Dalam gelaran COP26 tahun lalu, Presiden Jokowi telah menjanjikan bahwa dalam hal keuangan, Indonesia akan terus memobilisasi pembiayaan iklim dan pembiayaan inovatif seperti pembiayaan campuran, sukuk hijau, dan obligasi hijau. Sementara, di sektor energi Jokowi juga berkomitmen untuk terus mengembangkan ekosistem mobil listrik dan membangun pembangkit tenaga surya terbesar di Asia Tenggara. Jokowi menambahkan bahwa Indonesia juga akan terus memanfaatkan energi baru terbarukan serta pengembangan industri berbasis energi bersih, seperti pembangunan kawasan industri hijau terbesar di dunia di Kalimantan Utara.
ADVERTISEMENT
Bahkan, dalam agenda G20 yang menjadi perhatian Pemerintah dalam setahun ini, Pemerintah Indonesia mengagendakan penanaman bakau atau mangrove oleh pemimpin negara peserta KTT G20. Agenda ini merupakan bagian dari tema yang dipilih Jokowi dalam pelaksanaan KTT soal penanganan krisis iklim. Isu energi berkelanjutan merupakan salah satu dari tiga isu utama dalam KTT G20 disamping penanganan kesehatan yang inklusif dan transformasi berbasis digital. Baik dalam COP26 maupun G20, Indonesia sebenarnya telah menunjukkan gestur yang baik dalam penanganan isu lingkungan.
Calon kandidat pemimpin negara 2024 mendatang barangkali dapat belajar dari Anthony Albanese Perdana Menteri terpilih Australia yang memenangi Pemilu di sana berkat mengangkat isu mitigasi krisis iklim dan pelestarian lingkungan. Isu lingkungan juga menjadi isu yang menjadi topik utama dalam Pemilihan Presiden di Brasil. Lula da Silva yang terpilih menjadi Presiden baru Oktober lalu diharapkan menjadi pemimpin yang dapat menjaga kelangsungan hutan amazon. Jika melihat kondisi geografis Brasil dan Australia yang memiliki perhatian lebih terhadap lingkungan, sudah seharusnya para calon presiden Indonesia juga memiliki perhatian lebih terhadap lingkungan.
ADVERTISEMENT
Selain terwujud dalam visi-misi, komitmen calon presiden terhadap isu lingkungan dapat dilihat dari komentar terhadap isu-isu lingkungan dalam dua tahun ke depan. Dengan melihat apa track record ke belakang yang mana banyak calon didukung kuat oleh pebisnis yang berkecimpung di sumber daya alam, maka menarik untuk melihat para calon ini dalam memandang isu lingkungan. Seperti diketahui, sudah bukan hal yang asing jika pendukung calon presiden dari kalangan pengusaha umumnya banyak memiliki lini bisnis di industri batu bara maupun kelapa sawit, dua industri yang turut berkontribusi besar dalam angka deforestasi beberapa dekade ke belakang.

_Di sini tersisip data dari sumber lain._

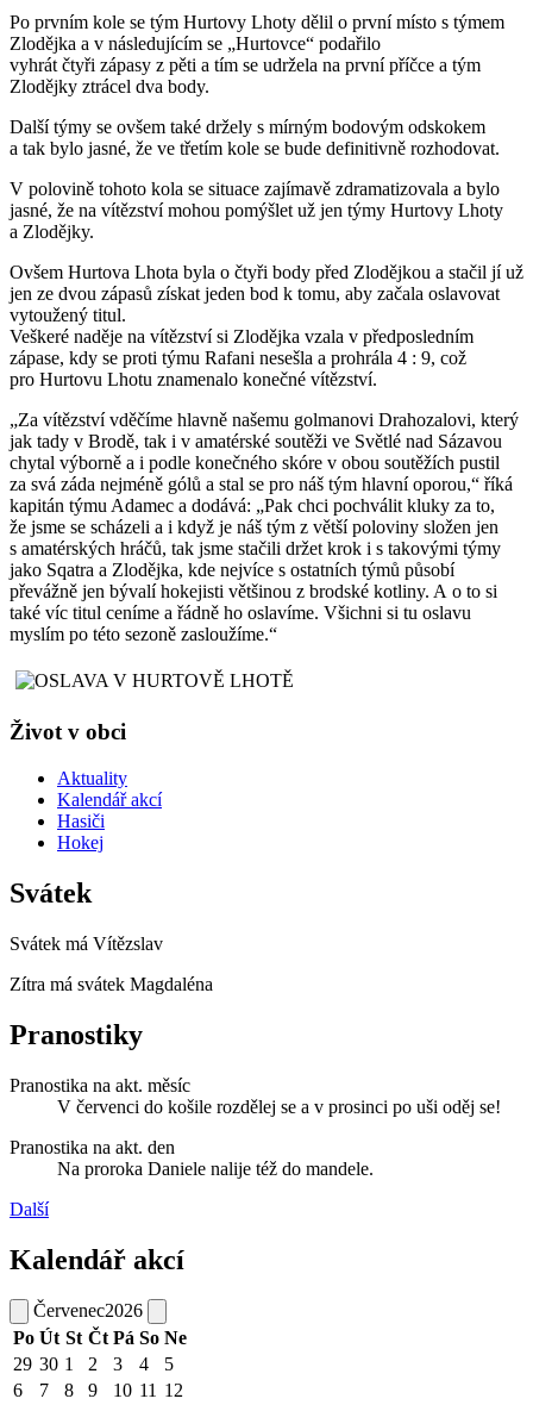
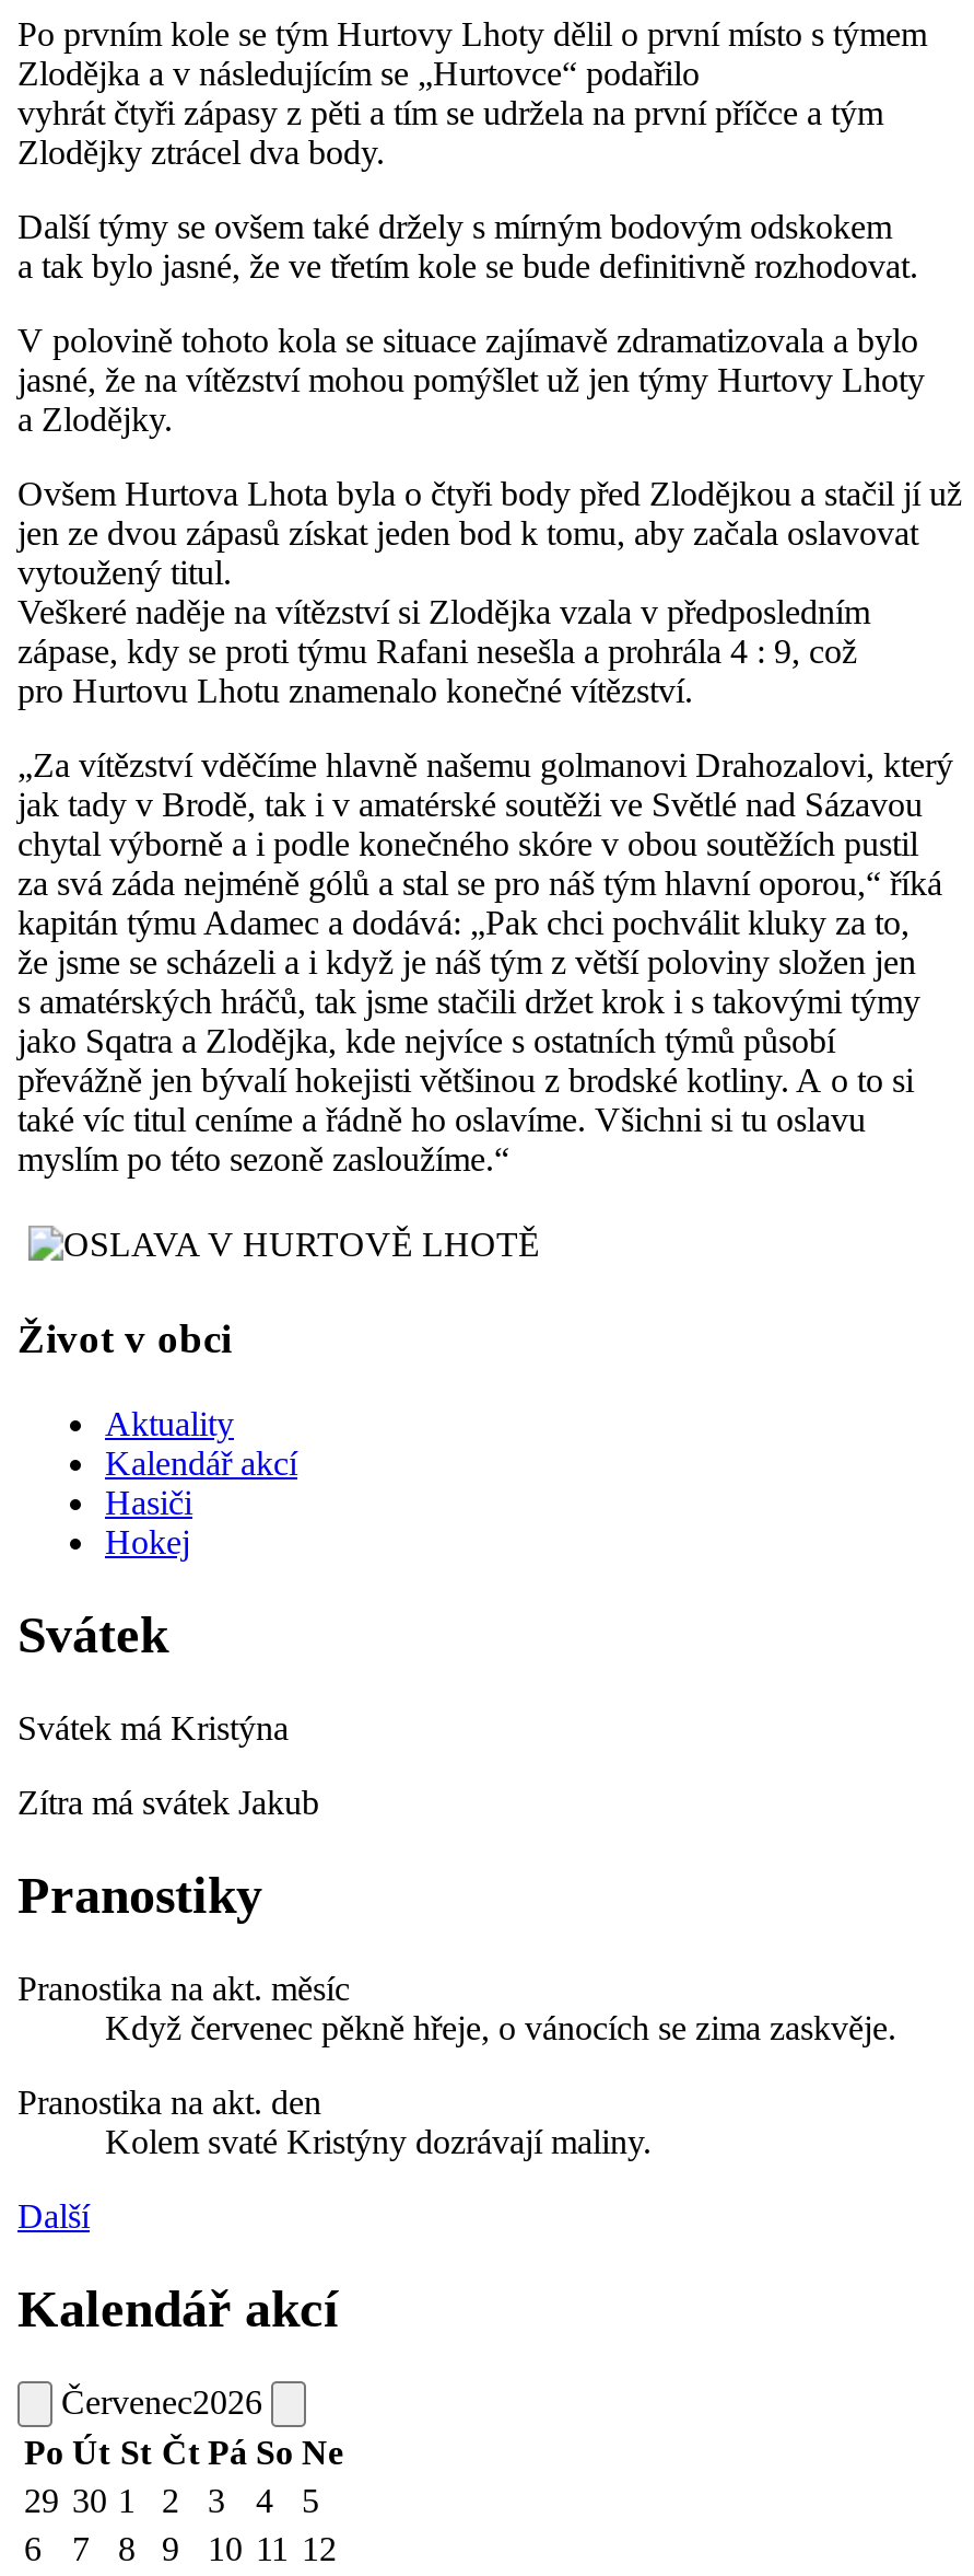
[10,933,163,953] Svátek má Vítězslav -> [17,1709,289,1746] Svátek má Kristýna
[10,974,213,994] Zítra má svátek Magdaléna -> [17,1783,319,1820] Zítra má svátek Jakub
[57,1096,501,1116] V červenci do košile rozdělej se a v prosinci po uši oděj se! -> [105,2008,896,2046] Když červenec pěkně hřeje, o vánocích se zima zaskvěje.
[57,1158,374,1178] Na proroka Daniele nalije též do mandele. -> [105,2122,652,2160] Kolem svaté Kristýny dozrávají maliny.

Maka, dalam beberapa waktu mendatang, kita akan melihat komitmen para calon pemimpin negara dalam isu lingkungan. Sebagai negara yang hutannya disebut sebagai salah satu paru-paru dunia, pemimpin Indonesia harus memberikan perhatian besar terhadap isu lingkungan. Pertama, hal tersebut demi menyukseskan komitmen-komitmen lingkungan jangka panjang yang telah dibuat oleh Pemerintahan sebelumnya. Kedua, demi mengantisipasi dampak-dampak buruk dari kerusakan lingkungan seperti banjir, tanah longsor, ataupun kebakaran hutan, yang jika dilihat secara ekonomi justru penanganannya membutuhkan biaya besar, apalagi jika ditambahkan dengan hitungan biaya sosial yang ditimbulkan.